2004-03-27
BETRAYAL
BY Mariam Rawi
[Mariam Rawi, a member of
RAWA, writes under a pseudonym. Her
identity is not known by anyone affiliated with Fiatlux.info. RAWA is The Revolutionary Association of
Women of Afghanistan.]
When the US began bombing Afghanistan on 7 October 2001, the oppression of Afghan women was used as a justification to overthrow the
Taliban regime. Five weeks later the US
First Lady, Laura Bush stated triumphantly: 'Because of our recent military
gains in much of Afghanistan, women are no longer imprisoned in their homes... The fight against terrorism is also a fight for the rights and
dignity of women.'
But in a detailed report released on 6 October
2003 Amnesty International had a rather different picture to paint: "Two
years after the ending of the Taliban regime the international community and
the Afghan Transitional Administration, led by President Hamid Karzai, have
proved unable to protect women. The
risk of rape and sexual violence by members of armed factions and former
combatants is still high. Forced marriage, particularly of girl children, and
violence against women in the family are widespread in areas of the country.'"

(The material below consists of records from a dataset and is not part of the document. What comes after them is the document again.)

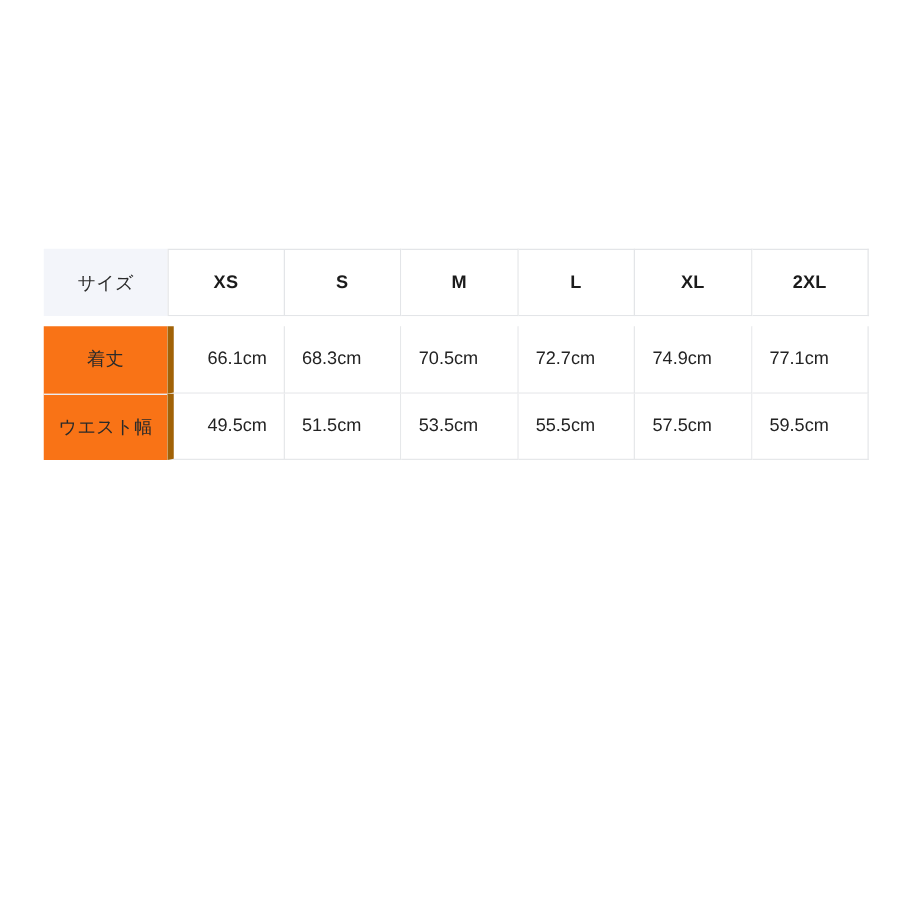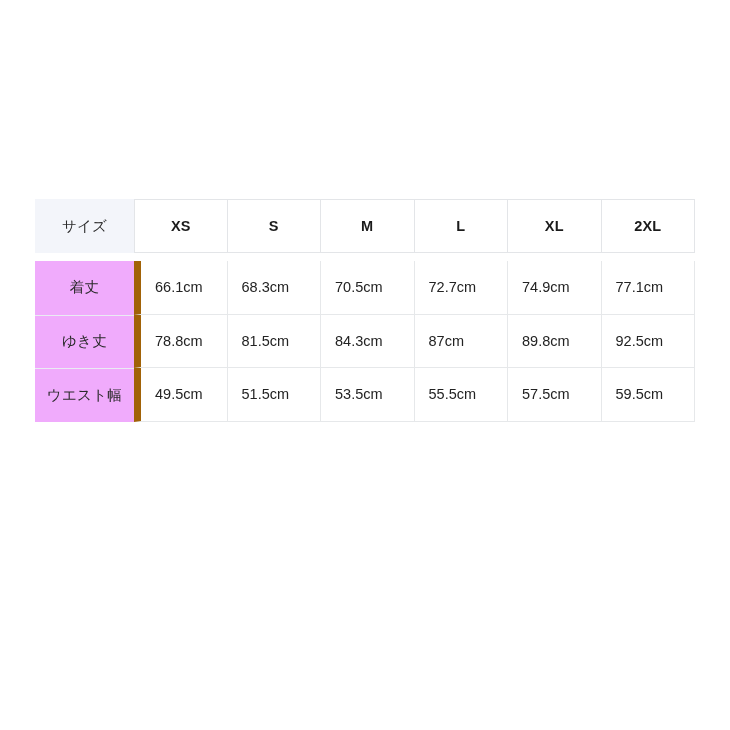"着丈" .size-table tbody td.row-label { background: #f0abfc -> #f97316 }
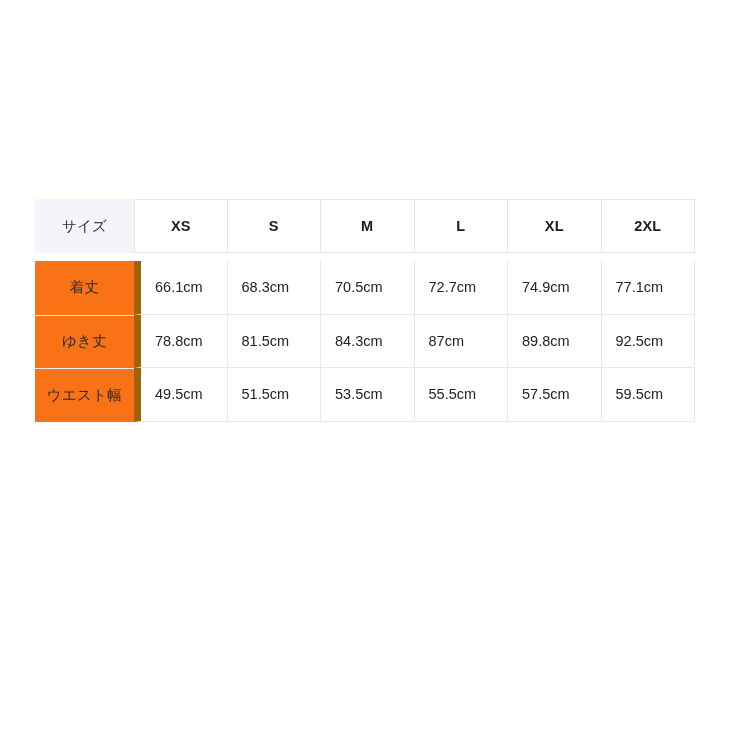"66.1cm" .size-table tbody td.first-data { border-left: 7px solid #a16207 -> 5px solid #a16207; text-align: none -> center }
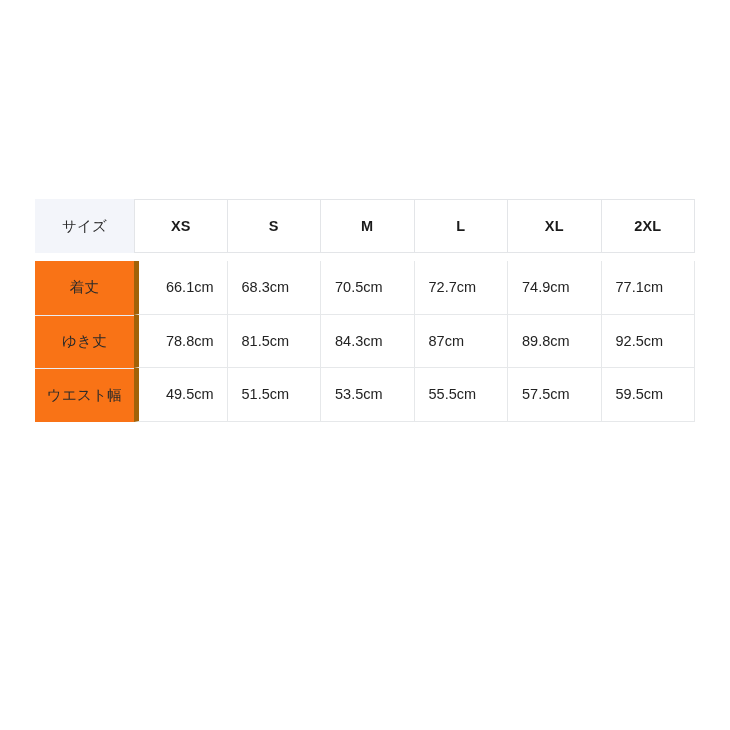"ゆき丈" tr.data-row { html: <tr> <td>ゆき丈</td> <td>78.8cm</td> <td>81.5cm</td> <td>84.3cm</td> <td>87cm</td> <td>89.8cm</td> <td>92.5cm</td> </tr> -> none }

In truth, the situation of women in
Afghanistan remains
appalling. Though girls and women in Kabul, and some
other cities, are free to go to school and have jobs, this is not the case in
most parts of the country. Armed local
warlords have their own rules and governments which brutalize people - especially women.
In the western province of Herat warlord
Ismail Khan imposes Taliban-like decrees. Many women still have no access to
education, are banned from working in foreign NGOs or in UN offices, and there
are hardly any women in government offices.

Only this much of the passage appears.